Preservation attempts are currently underway to protect the orchid, and it is hoped that in the future, propagated Paphiopedilum rothschildianum may be reintroduced into its natural habitat. In the meantime, preservation attempts such as fencing the protected areas and securing them more fully have been suggested, alongside more community awareness so that Paphiopedilum rothschildianum may be able to thrive in the future.

== Distribution ==
Paphiopedilum rothschildianum is found in the rainforests around Mount Kinabalu in northern Borneo, at elevations between 500 and 1200 meters above sea level. It commonly grows as a terrestrial in ultramafic soil but is also found growing as a lithophyte in leaf-litter on ultramafic cliffs, usually near a river. Paphiopedilum rothschildianum is part of a large number of orchid species endemic to the island of Borneo (more specifically, Kinabalu Park) due to the ultramafic soils which characterize the area and have led to the evolution of many other endemic plant species. Ultramafic soil occurs when high concentrations of elements such as chromium, cobalt, and nickel are found. Paphiopedilum rothschildianum is not restricted to growing in ultramafic soils, but it does seem to account for its success on the island.

== Reproduction ==
The flower has a green and red spotted petal, which attracts parasitic flies through resemblance to the aphids they lay eggs on. As the flies brush against the stigma, they release any previously collected pollen and more is deposited onto their bodies from the anther.

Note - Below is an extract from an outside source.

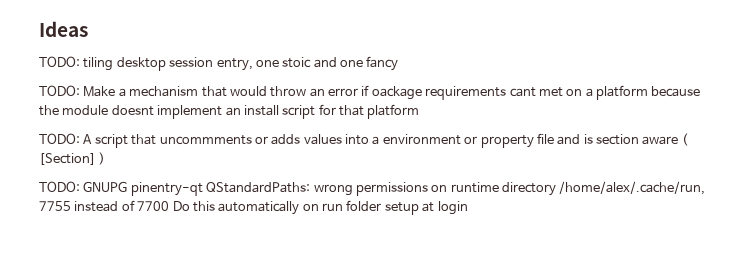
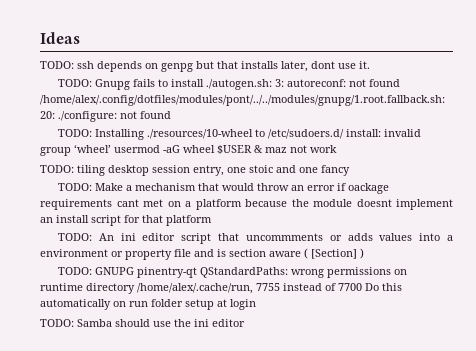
(88, 29) none -> [40,61,370,72] [58,79,401,90] [40,95,445,106] [40,111,171,122] [58,129,422,140] [40,144,337,156] // TODO: ssh depends on genpg but that installs later, dont use it. // TODO: Gnupg fails to install ./autogen.sh: 3: autoreconf: not found /home/alex/.config/dotfiles/modules/pont/../../modules/gnupg/1.root.fallback.sh: 20: ./configure: not found // TODO: Installing ./resources/10-wheel to /etc/sudoers.d/ install: invalid group ‘wheel’ usermod -aG wheel $USER & maz not work
[83,134,93,144] A -> [98,233,176,241] An ini editor
(468, 208) none -> [40,319,245,327] // TODO: Samba should use the ini editor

== Growth and characteristics ==
Paphiopedilum rothschildianum is a terrestrial, or in some cases, lithophytic species that grows in warm to cool environments. It is rather easy to grow, but takes between 4–5 years to flower, a period which can be prolonged if it is grown in shade. In the summer, Paphiopedilum rothschildianum has an optimal temperature range between 28 and 29 °C during the day and 16-17 °C at night. In winter, the optimal temperature range is between 26 and 27 °C and 15-17 °C at night. Significant temperature differences are beneficial to Paphiopedilum rothschildianum; the region of Mount Kinabalu to which it is endemic has noticeable temperature drops and fluctuations which has caused the orchid to become adapted to this habitat type. Additionally, because Paphiopedilum rothschildianum is often found growing near flowing water, usually about 6–12 meters above streams, humidity is also a necessary component when trying to grow it in places outside of its natural habitat.